All the warmth that I'd felt inside vanished into emptiness.

why can't you just leave me alone

"We need to, like, totally talk about the house and junk, Paulie," she said, straightening up. She was still slightly taller than me and she made a point to tilt back her head so she could look down her nose at me.

That just meant I could see up her nostrils.

"What about it?" I asked, putting my hands behind me.

"Your mother, like, totally said, like, if anything like happened to her, it was like totally mine," she said, just the right amount of steel and anguish in her well trained voice.

"Unless you have it in writing, I don't care," I told her.

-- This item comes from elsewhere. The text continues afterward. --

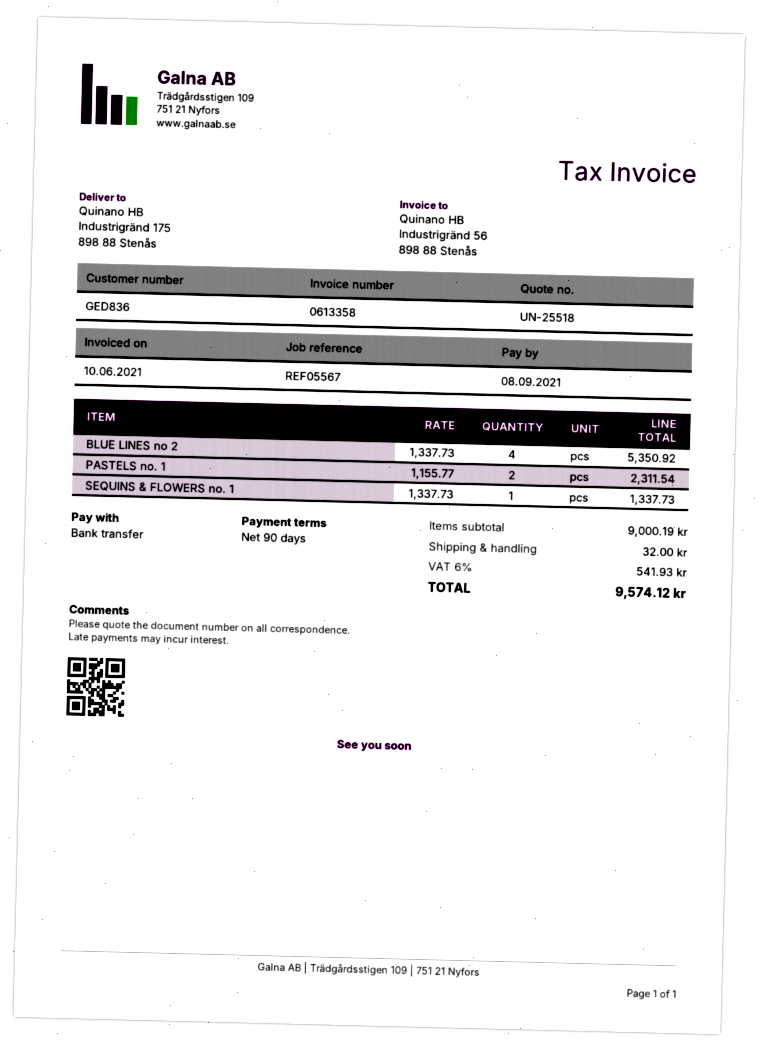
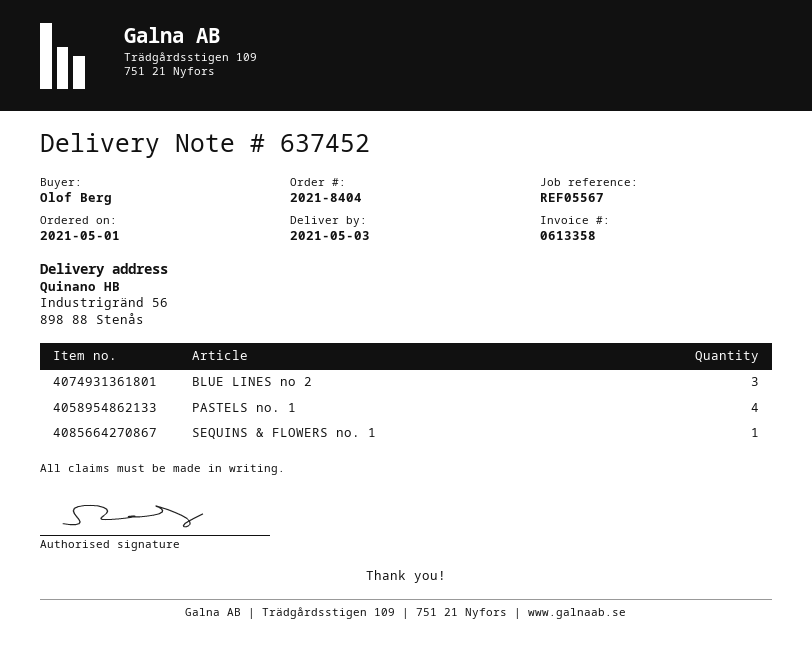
ship to: Industrigränd 175, 898 88 Stenås -> Industrigränd 56, 898 88 Stenås
BLUE LINES no 2: 4 -> 3
PASTELS no. 1: 2 -> 4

The cold wind swept over us again, lashing us with rain. Lightning flickered in the distance and I caught myself counting the seconds. That led to me scanning the front yard. The distance from the shut door behind me to the sidewalk, how far it was to Dave's truck, my car, the street, the white picket fence that had shown up a few nights ago. How much light I had, wind speed, rain density, cloud cover distance, lightning frequency.

Gail was a step away, looking down at me from her five-ten height, dressed in expensive stone washed Levi's, an expensive peasant blouse under an unzipped windbreaker, and expensive shoes. Dave was wearing expensive jeans, a Levi jacket buttoned up, and work boots. Both were obviously unhappy being out in the rain and wind, but honestly, I didn't care.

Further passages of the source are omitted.